Using the right endpoint method, $a+k{\Delta}x$

Since a=0, we have $\frac{kT}{n}$

Sub into what is to be integrated:

$\left(\frac{kT}{n}\right)^{4}\cdot\frac{T}{n}$

$\frac{t^{5}}{n^{5}}\sum_{k=1}^{n}k^{4}$

The thing to do here is to write the sum in terms of n.

The sum of the first n fourth powers is given by:

$\frac{n^{5}}{5}+\frac{n^{4}}{2}+\frac{n^{3}}{3}-\frac{n}{30}$

So, you get:

$\frac{t^{5}}{n^{5}}\left(\frac{n^{5}}{5}+\frac{n^{ 4}}{2}+\frac{n^{3}}{3}-\frac{n}{30}\right)$

Expand out and take the limit as $n\rightarrow{\infty}$

You should get your answer the same as if you integrated the 'quick' way.

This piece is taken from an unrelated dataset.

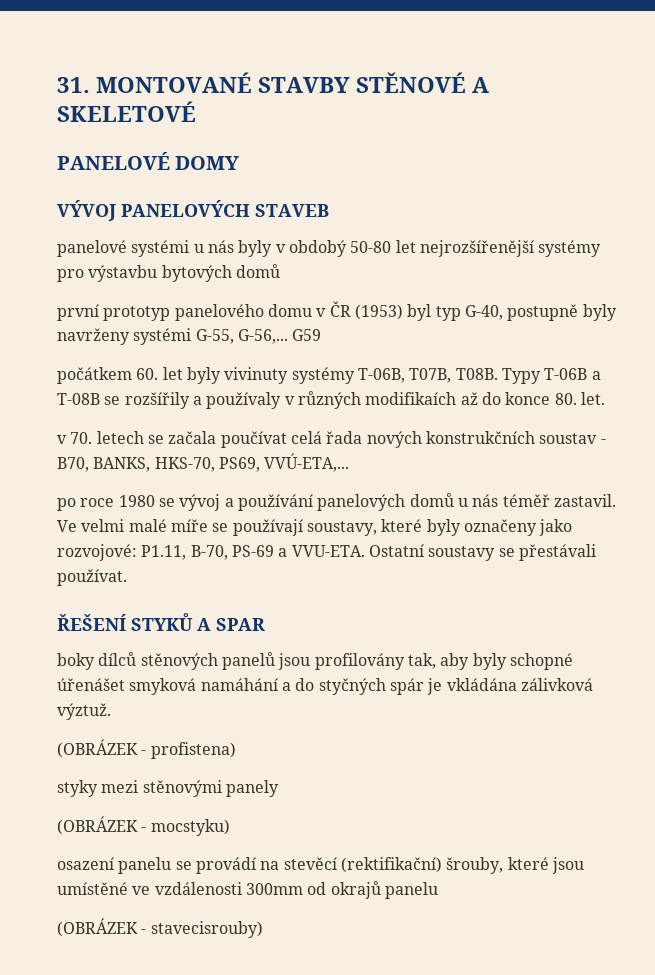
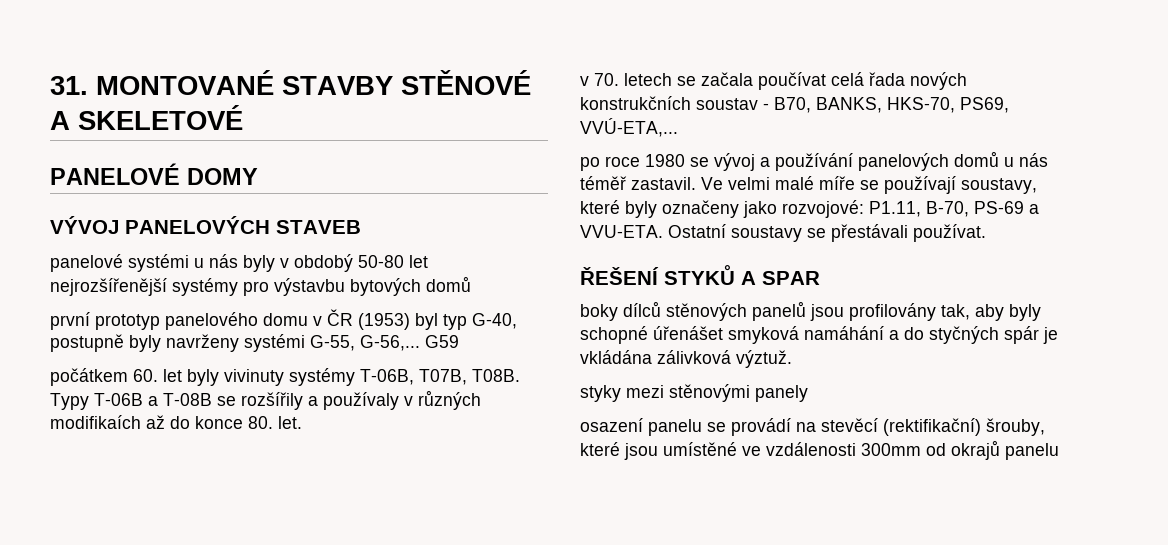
[57,739,236,759] // (OBRÁZEK - profistena) -> (792, 359) none
[57,816,230,836] // (OBRÁZEK - mocstyku) -> (808, 393) none
[57,918,263,938] // (OBRÁZEK - stavecisrouby) -> (1059, 451) none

3. ## Could be done easier?

There must be some trick...

For example:

$
\int_0^{T} 2x\ dx\ = \lim_{N\to \infty}\sum_{i=0}^{N-1} 2x_{i}(x_{i+1} - x_{i}) = x^2(T) - T
$

That was done using the trick 2ab = [(a+b)^2 - a^2 - b^2] with a=x(i) and b=[x(i+1) - x(i)]

The series becomes telescopic and yields the results...